Task item =
Exactly as they appear, output all of the records. Skip any images.

Supplied material =
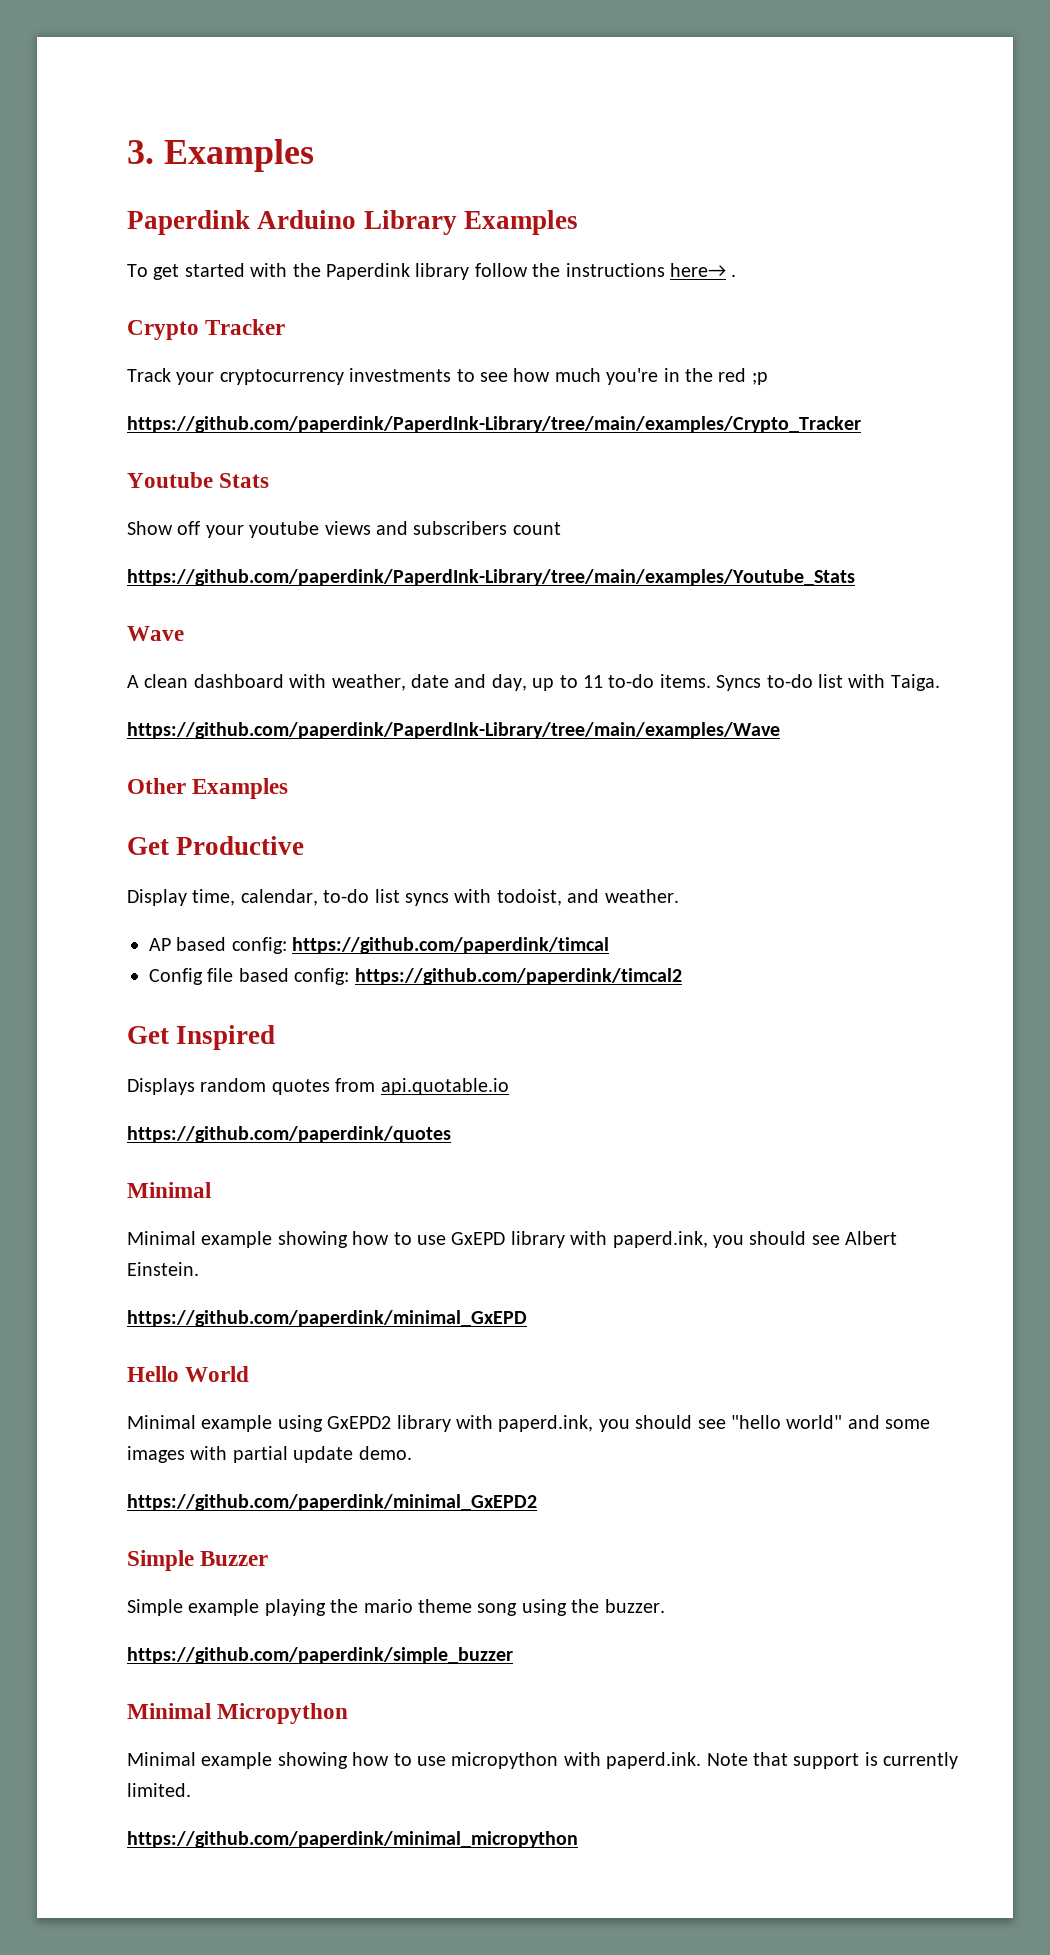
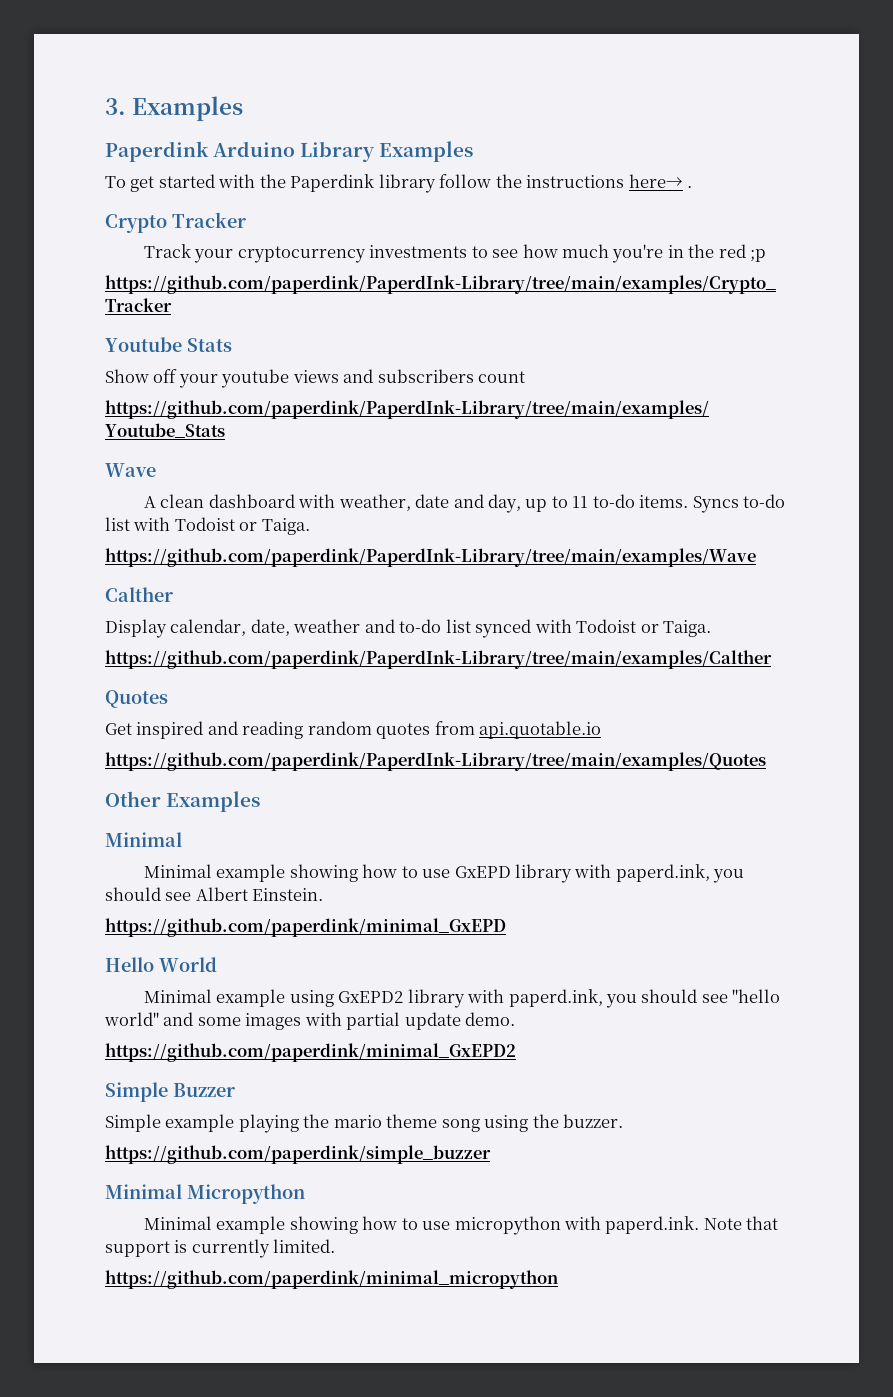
(886, 681) none -> [174,517,258,531] Todoist or
[127,778,289,799] [127,836,305,855] [127,889,679,906] [149,937,610,954] [149,968,682,985] [127,1025,276,1050] [127,1078,195,1095] Other Examples // Get Productive // Display time, calendar, to-do list syncs with todoist, and weather. // AP based config: https://github.com/paperdink/timcal // Config file based config: https://github.com/paperdink/timcal2 // Get Inspired // Displays -> [105,587,173,602] [105,619,712,638] [105,650,772,669] [105,690,168,708] [105,721,304,739] Calther // Display calendar, date, weather and to-do list synced with Todoist or Taiga. // https://github.com/paperdink/PaperdInk-Library/tree/main/examples/Calther // Quotes // Get inspired and reading
[127,1126,451,1143] https://github.com/paperdink/quotes -> [105,752,766,771] [105,791,261,812] https://github.com/paperdink/PaperdInk-Library/tree/main/examples/Quotes // Other Examples

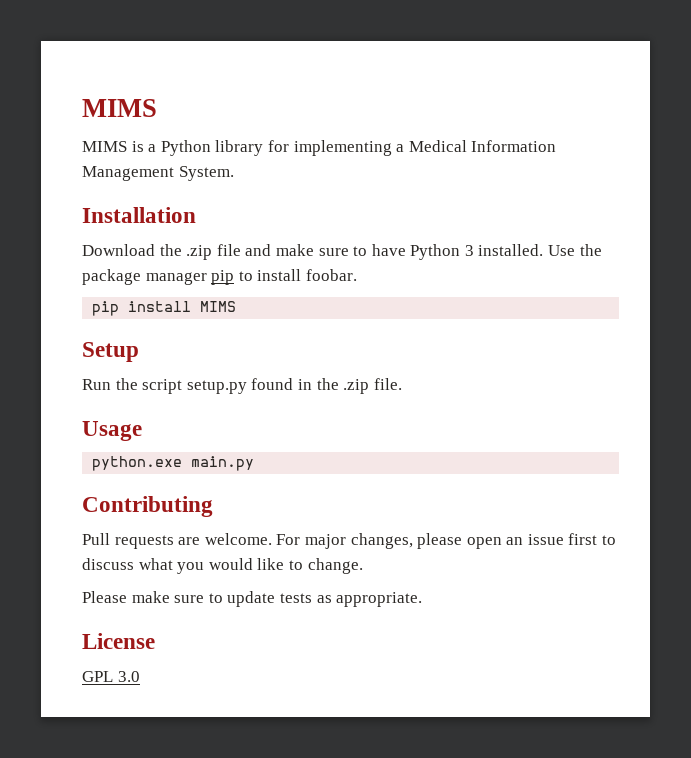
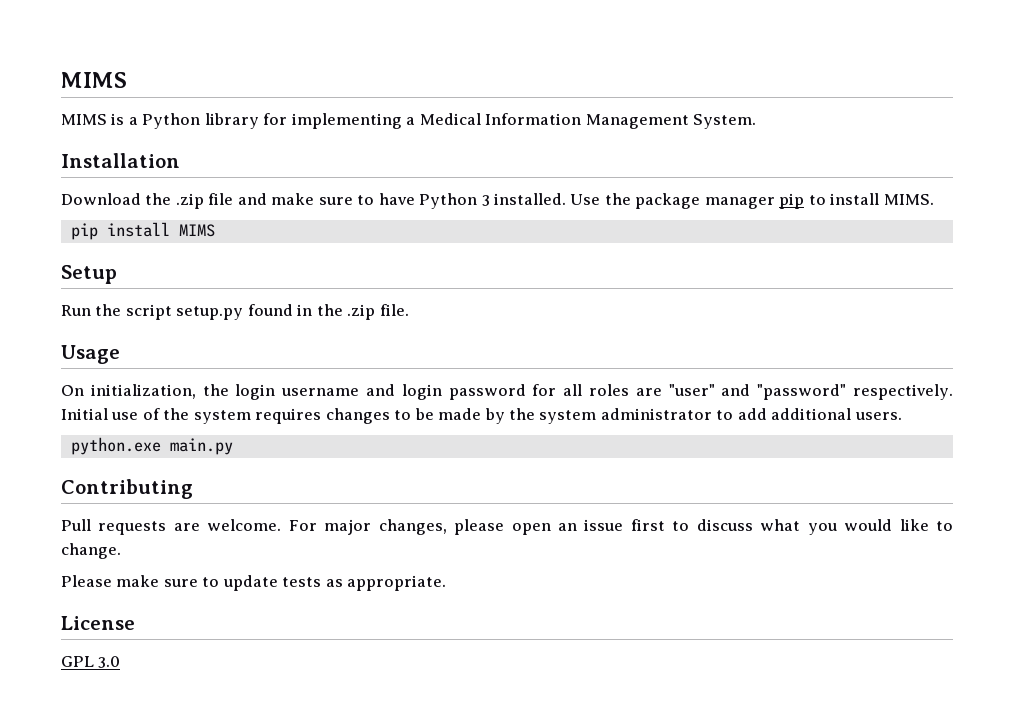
[305,269,357,281] foobar. -> [883,194,934,205] MIMS.
(142, 431) none -> [61,384,953,400] [61,408,902,424] // On initialization, the login username and login password for all roles are "user" and "password" respectively. Initial use of the system requires changes to be made by the system administrator to add additional users.

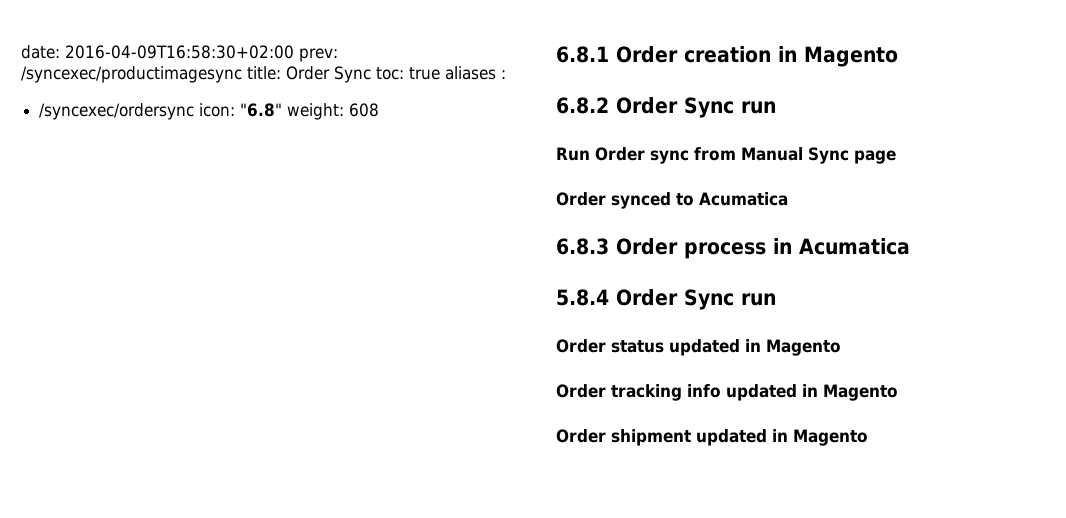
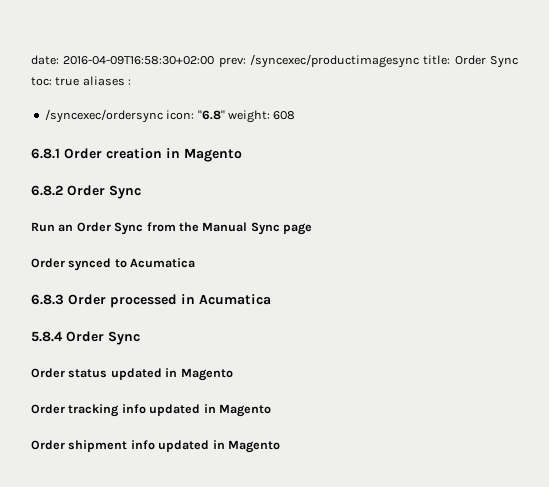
[741,101,776,114] run -> (141, 192) none
[595,147,736,164] Order sync from -> [58,222,199,235] an Order Sync from the
[684,242,766,259] process -> [110,294,177,308] processed
[741,293,776,306] run -> (140, 338) none
(691, 437) none -> [130,440,155,450] info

Answer section =
(886, 681) none -> [174,517,258,531] Todoist or
[127,778,289,799] [127,836,305,855] [127,889,679,906] [149,937,610,954] [149,968,682,985] [127,1025,276,1050] [127,1078,195,1095] Other Examples // Get Productive // Display time, calendar, to-do list syncs with todoist, and weather. // AP based config: https://github.com/paperdink/timcal // Config file based config: https://github.com/paperdink/timcal2 // Get Inspired // Displays -> [105,587,173,602] [105,619,712,638] [105,650,772,669] [105,690,168,708] [105,721,304,739] Calther // Display calendar, date, weather and to-do list synced with Todoist or Taiga. // https://github.com/paperdink/PaperdInk-Library/tree/main/examples/Calther // Quotes // Get inspired and reading
[127,1126,451,1143] https://github.com/paperdink/quotes -> [105,752,766,771] [105,791,261,812] https://github.com/paperdink/PaperdInk-Library/tree/main/examples/Quotes // Other Examples

[305,269,357,281] foobar. -> [883,194,934,205] MIMS.
(142, 431) none -> [61,384,953,400] [61,408,902,424] // On initialization, the login username and login password for all roles are "user" and "password" respectively. Initial use of the system requires changes to be made by the system administrator to add additional users.

[741,101,776,114] run -> (141, 192) none
[595,147,736,164] Order sync from -> [58,222,199,235] an Order Sync from the
[684,242,766,259] process -> [110,294,177,308] processed
[741,293,776,306] run -> (140, 338) none
(691, 437) none -> [130,440,155,450] info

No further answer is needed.